Sliver GUI client.

⚠️ THIS PROJECT IS PRE-ALPHA AND FOR DEVELOPERS ONLY ⚠️

• The GUI client is NOT feature complete, expect bugs and missing features.
• Not accepting any issues/bug reports at this time, however feel free to submit PRs.
• There's no documentation or tutorials aside from this readme (and the repo wiki).

Download the latest release and connect to a Sliver server using a standard operator profile.
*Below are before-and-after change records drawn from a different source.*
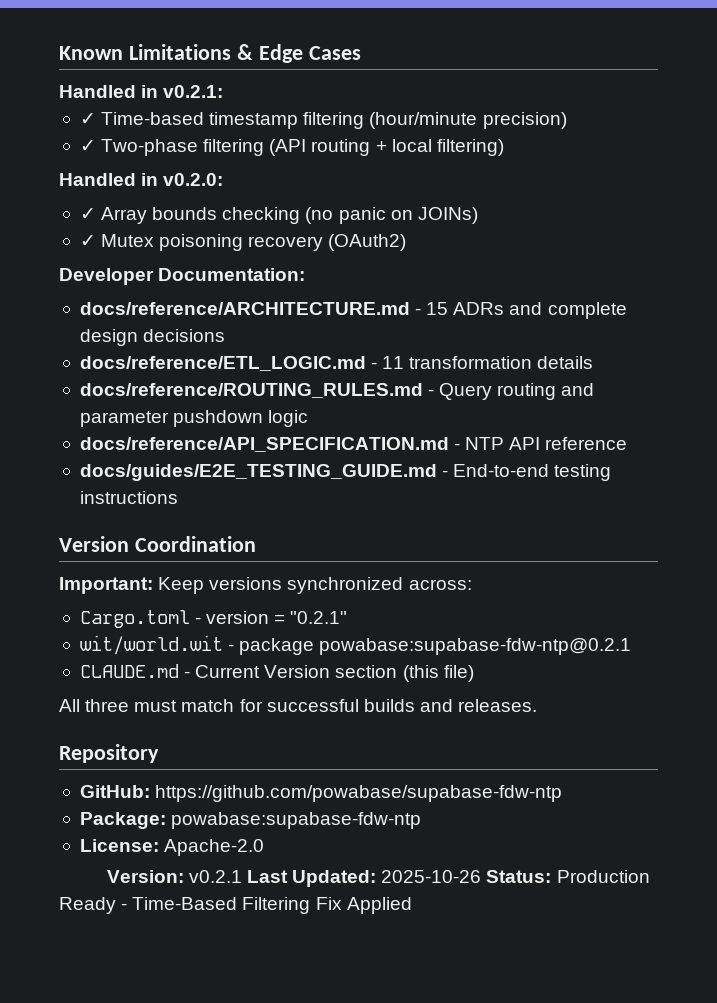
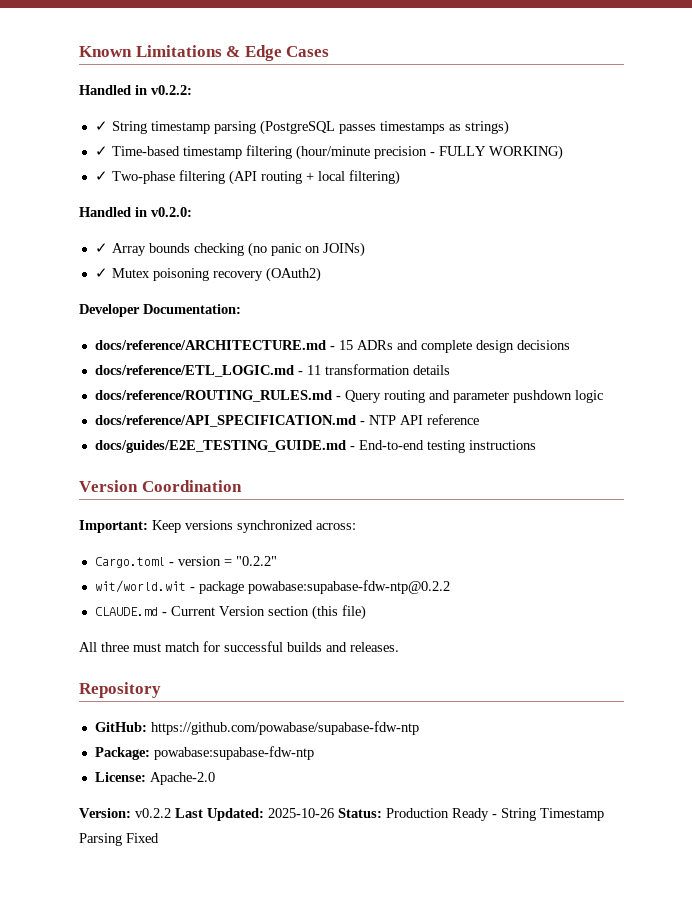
- Handled in v0.2.1:
+ Handled in v0.2.2:
+ ✓ String timestamp parsing (PostgreSQL passes timestamps as strings)
- ✓ Time-based timestamp filtering (hour/minute precision)
+ ✓ Time-based timestamp filtering (hour/minute precision - FULLY WORKING)
- Cargo.toml - version = "0.2.1"
+ Cargo.toml - version = "0.2.2"
- wit/world.wit - package powabase:supabase-fdw-ntp@0.2.1
+ wit/world.wit - package powabase:supabase-fdw-ntp@0.2.2
- Version: v0.2.1 Last Updated: 2025-10-26 Status: Production Ready - Time-Based Filtering Fix Applied
+ Version: v0.2.2 Last Updated: 2025-10-26 Status: Production Ready - String Timestamp Parsing Fixed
See the wiki for more details.

• You can click on stuff!
• Sandboxed JavaScript scripting engine (with built-in script editor)
• i18n Language Support (French, Spanish, Japanese, Chinese)

Because I value my development time more than your RAM.

I tried ¯\(ツ)/¯. Having personally written multiple exploits for Electron apps, I like to think I have a fighting chance, and I really did go thru a lot of effort to make the Sliver GUI as secure as possible (the UI code is sandboxed and I even patched all of the evals out of the protobuf code). You can read more about the application architecture here. In short:

• The renderer process is sandboxed, and preload scripts have context isolation enabled. Methods in the main process can only be called via postMessage(), and all JSON arguments must pass JSON-Schema checks.
• No content runs in a file:// origin, all content is served from internal Electron protocol handlers (i.e. app://).
• A strict content content security policy (CSP) is applied to all origins (script-src does not allow unsafe-inline or unsafe-eval).
• Nearly the entire interface is implemented via Angular data binding; there are zero calls to bypassSecurityTrustHtml().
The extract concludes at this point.